▸ DATA UNDER STUDY
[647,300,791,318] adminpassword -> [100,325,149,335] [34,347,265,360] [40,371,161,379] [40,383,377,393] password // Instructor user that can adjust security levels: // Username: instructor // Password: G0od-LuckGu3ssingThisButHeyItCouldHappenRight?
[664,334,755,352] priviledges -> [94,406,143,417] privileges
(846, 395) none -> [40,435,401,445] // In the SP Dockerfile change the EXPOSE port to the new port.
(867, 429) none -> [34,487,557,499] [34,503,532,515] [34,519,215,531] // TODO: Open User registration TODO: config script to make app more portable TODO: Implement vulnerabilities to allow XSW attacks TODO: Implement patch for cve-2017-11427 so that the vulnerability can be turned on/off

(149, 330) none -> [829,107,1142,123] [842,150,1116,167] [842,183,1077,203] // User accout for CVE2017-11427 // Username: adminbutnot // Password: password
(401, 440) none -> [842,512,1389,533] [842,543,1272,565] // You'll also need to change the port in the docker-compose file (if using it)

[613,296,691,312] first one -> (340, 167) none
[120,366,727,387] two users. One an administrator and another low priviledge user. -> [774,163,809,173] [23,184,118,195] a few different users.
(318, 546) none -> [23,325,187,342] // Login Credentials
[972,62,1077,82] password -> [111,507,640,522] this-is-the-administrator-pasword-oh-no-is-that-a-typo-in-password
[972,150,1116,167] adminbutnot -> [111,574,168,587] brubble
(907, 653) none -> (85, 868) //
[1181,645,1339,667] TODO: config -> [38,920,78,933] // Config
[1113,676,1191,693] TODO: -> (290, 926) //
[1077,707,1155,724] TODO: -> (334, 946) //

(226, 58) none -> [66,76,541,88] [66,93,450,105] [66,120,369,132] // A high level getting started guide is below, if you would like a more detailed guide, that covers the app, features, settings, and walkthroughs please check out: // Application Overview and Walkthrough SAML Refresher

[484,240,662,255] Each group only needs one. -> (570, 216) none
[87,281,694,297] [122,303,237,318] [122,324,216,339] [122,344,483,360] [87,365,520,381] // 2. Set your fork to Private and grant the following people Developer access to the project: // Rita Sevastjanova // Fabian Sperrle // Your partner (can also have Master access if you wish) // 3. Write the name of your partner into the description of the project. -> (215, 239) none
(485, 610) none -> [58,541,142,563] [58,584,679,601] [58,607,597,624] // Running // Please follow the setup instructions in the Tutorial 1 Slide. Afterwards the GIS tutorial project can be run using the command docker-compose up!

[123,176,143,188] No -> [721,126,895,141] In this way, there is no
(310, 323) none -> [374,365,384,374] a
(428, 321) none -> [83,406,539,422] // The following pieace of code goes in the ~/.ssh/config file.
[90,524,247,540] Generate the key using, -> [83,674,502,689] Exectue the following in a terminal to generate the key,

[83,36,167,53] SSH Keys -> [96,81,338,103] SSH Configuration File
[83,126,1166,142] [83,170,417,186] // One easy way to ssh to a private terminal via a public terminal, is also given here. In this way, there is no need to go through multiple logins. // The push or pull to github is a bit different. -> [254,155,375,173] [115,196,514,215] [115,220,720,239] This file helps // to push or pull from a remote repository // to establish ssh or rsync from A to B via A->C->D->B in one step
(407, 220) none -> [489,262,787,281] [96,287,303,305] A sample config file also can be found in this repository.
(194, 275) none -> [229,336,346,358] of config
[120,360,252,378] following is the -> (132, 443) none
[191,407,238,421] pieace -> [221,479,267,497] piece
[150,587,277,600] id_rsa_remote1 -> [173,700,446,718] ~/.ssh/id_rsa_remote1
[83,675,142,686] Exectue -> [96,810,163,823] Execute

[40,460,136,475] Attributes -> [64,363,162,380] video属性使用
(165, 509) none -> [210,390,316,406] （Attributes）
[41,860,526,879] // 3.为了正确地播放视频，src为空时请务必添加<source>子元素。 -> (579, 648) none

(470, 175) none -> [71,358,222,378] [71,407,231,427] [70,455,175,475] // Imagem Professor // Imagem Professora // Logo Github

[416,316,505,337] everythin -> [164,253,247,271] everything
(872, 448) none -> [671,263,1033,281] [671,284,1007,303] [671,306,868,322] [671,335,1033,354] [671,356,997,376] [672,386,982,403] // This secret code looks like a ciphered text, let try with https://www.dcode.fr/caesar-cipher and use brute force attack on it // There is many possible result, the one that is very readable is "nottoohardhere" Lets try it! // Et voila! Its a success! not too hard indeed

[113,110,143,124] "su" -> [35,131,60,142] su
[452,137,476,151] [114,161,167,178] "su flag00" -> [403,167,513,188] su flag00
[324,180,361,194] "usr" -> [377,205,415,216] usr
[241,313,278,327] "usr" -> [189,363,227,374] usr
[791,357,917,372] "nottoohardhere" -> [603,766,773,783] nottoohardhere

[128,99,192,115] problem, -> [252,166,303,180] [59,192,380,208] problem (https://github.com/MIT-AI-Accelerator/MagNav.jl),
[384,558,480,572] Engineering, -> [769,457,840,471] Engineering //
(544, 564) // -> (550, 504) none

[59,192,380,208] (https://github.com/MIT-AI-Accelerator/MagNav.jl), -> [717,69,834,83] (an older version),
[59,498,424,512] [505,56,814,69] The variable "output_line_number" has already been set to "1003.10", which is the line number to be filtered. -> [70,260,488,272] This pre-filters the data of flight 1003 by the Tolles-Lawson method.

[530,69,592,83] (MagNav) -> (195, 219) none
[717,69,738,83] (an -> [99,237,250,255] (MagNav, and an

▸ EXERCISE DESCRIPTION
All of the material must be given again without any change.

▸ RESULT FOR THIS TASK
[647,300,791,318] adminpassword -> [100,325,149,335] [34,347,265,360] [40,371,161,379] [40,383,377,393] password // Instructor user that can adjust security levels: // Username: instructor // Password: G0od-LuckGu3ssingThisButHeyItCouldHappenRight?
[664,334,755,352] priviledges -> [94,406,143,417] privileges
(846, 395) none -> [40,435,401,445] // In the SP Dockerfile change the EXPOSE port to the new port.
(867, 429) none -> [34,487,557,499] [34,503,532,515] [34,519,215,531] // TODO: Open User registration TODO: config script to make app more portable TODO: Implement vulnerabilities to allow XSW attacks TODO: Implement patch for cve-2017-11427 so that the vulnerability can be turned on/off

(149, 330) none -> [829,107,1142,123] [842,150,1116,167] [842,183,1077,203] // User accout for CVE2017-11427 // Username: adminbutnot // Password: password
(401, 440) none -> [842,512,1389,533] [842,543,1272,565] // You'll also need to change the port in the docker-compose file (if using it)

[613,296,691,312] first one -> (340, 167) none
[120,366,727,387] two users. One an administrator and another low priviledge user. -> [774,163,809,173] [23,184,118,195] a few different users.
(318, 546) none -> [23,325,187,342] // Login Credentials
[972,62,1077,82] password -> [111,507,640,522] this-is-the-administrator-pasword-oh-no-is-that-a-typo-in-password
[972,150,1116,167] adminbutnot -> [111,574,168,587] brubble
(907, 653) none -> (85, 868) //
[1181,645,1339,667] TODO: config -> [38,920,78,933] // Config
[1113,676,1191,693] TODO: -> (290, 926) //
[1077,707,1155,724] TODO: -> (334, 946) //

(226, 58) none -> [66,76,541,88] [66,93,450,105] [66,120,369,132] // A high level getting started guide is below, if you would like a more detailed guide, that covers the app, features, settings, and walkthroughs please check out: // Application Overview and Walkthrough SAML Refresher

[484,240,662,255] Each group only needs one. -> (570, 216) none
[87,281,694,297] [122,303,237,318] [122,324,216,339] [122,344,483,360] [87,365,520,381] // 2. Set your fork to Private and grant the following people Developer access to the project: // Rita Sevastjanova // Fabian Sperrle // Your partner (can also have Master access if you wish) // 3. Write the name of your partner into the description of the project. -> (215, 239) none
(485, 610) none -> [58,541,142,563] [58,584,679,601] [58,607,597,624] // Running // Please follow the setup instructions in the Tutorial 1 Slide. Afterwards the GIS tutorial project can be run using the command docker-compose up!

[123,176,143,188] No -> [721,126,895,141] In this way, there is no
(310, 323) none -> [374,365,384,374] a
(428, 321) none -> [83,406,539,422] // The following pieace of code goes in the ~/.ssh/config file.
[90,524,247,540] Generate the key using, -> [83,674,502,689] Exectue the following in a terminal to generate the key,

[83,36,167,53] SSH Keys -> [96,81,338,103] SSH Configuration File
[83,126,1166,142] [83,170,417,186] // One easy way to ssh to a private terminal via a public terminal, is also given here. In this way, there is no need to go through multiple logins. // The push or pull to github is a bit different. -> [254,155,375,173] [115,196,514,215] [115,220,720,239] This file helps // to push or pull from a remote repository // to establish ssh or rsync from A to B via A->C->D->B in one step
(407, 220) none -> [489,262,787,281] [96,287,303,305] A sample config file also can be found in this repository.
(194, 275) none -> [229,336,346,358] of config
[120,360,252,378] following is the -> (132, 443) none
[191,407,238,421] pieace -> [221,479,267,497] piece
[150,587,277,600] id_rsa_remote1 -> [173,700,446,718] ~/.ssh/id_rsa_remote1
[83,675,142,686] Exectue -> [96,810,163,823] Execute

[40,460,136,475] Attributes -> [64,363,162,380] video属性使用
(165, 509) none -> [210,390,316,406] （Attributes）
[41,860,526,879] // 3.为了正确地播放视频，src为空时请务必添加<source>子元素。 -> (579, 648) none

(470, 175) none -> [71,358,222,378] [71,407,231,427] [70,455,175,475] // Imagem Professor // Imagem Professora // Logo Github

[416,316,505,337] everythin -> [164,253,247,271] everything
(872, 448) none -> [671,263,1033,281] [671,284,1007,303] [671,306,868,322] [671,335,1033,354] [671,356,997,376] [672,386,982,403] // This secret code looks like a ciphered text, let try with https://www.dcode.fr/caesar-cipher and use brute force attack on it // There is many possible result, the one that is very readable is "nottoohardhere" Lets try it! // Et voila! Its a success! not too hard indeed

[113,110,143,124] "su" -> [35,131,60,142] su
[452,137,476,151] [114,161,167,178] "su flag00" -> [403,167,513,188] su flag00
[324,180,361,194] "usr" -> [377,205,415,216] usr
[241,313,278,327] "usr" -> [189,363,227,374] usr
[791,357,917,372] "nottoohardhere" -> [603,766,773,783] nottoohardhere

[128,99,192,115] problem, -> [252,166,303,180] [59,192,380,208] problem (https://github.com/MIT-AI-Accelerator/MagNav.jl),
[384,558,480,572] Engineering, -> [769,457,840,471] Engineering //
(544, 564) // -> (550, 504) none

[59,192,380,208] (https://github.com/MIT-AI-Accelerator/MagNav.jl), -> [717,69,834,83] (an older version),
[59,498,424,512] [505,56,814,69] The variable "output_line_number" has already been set to "1003.10", which is the line number to be filtered. -> [70,260,488,272] This pre-filters the data of flight 1003 by the Tolles-Lawson method.

[530,69,592,83] (MagNav) -> (195, 219) none
[717,69,738,83] (an -> [99,237,250,255] (MagNav, and an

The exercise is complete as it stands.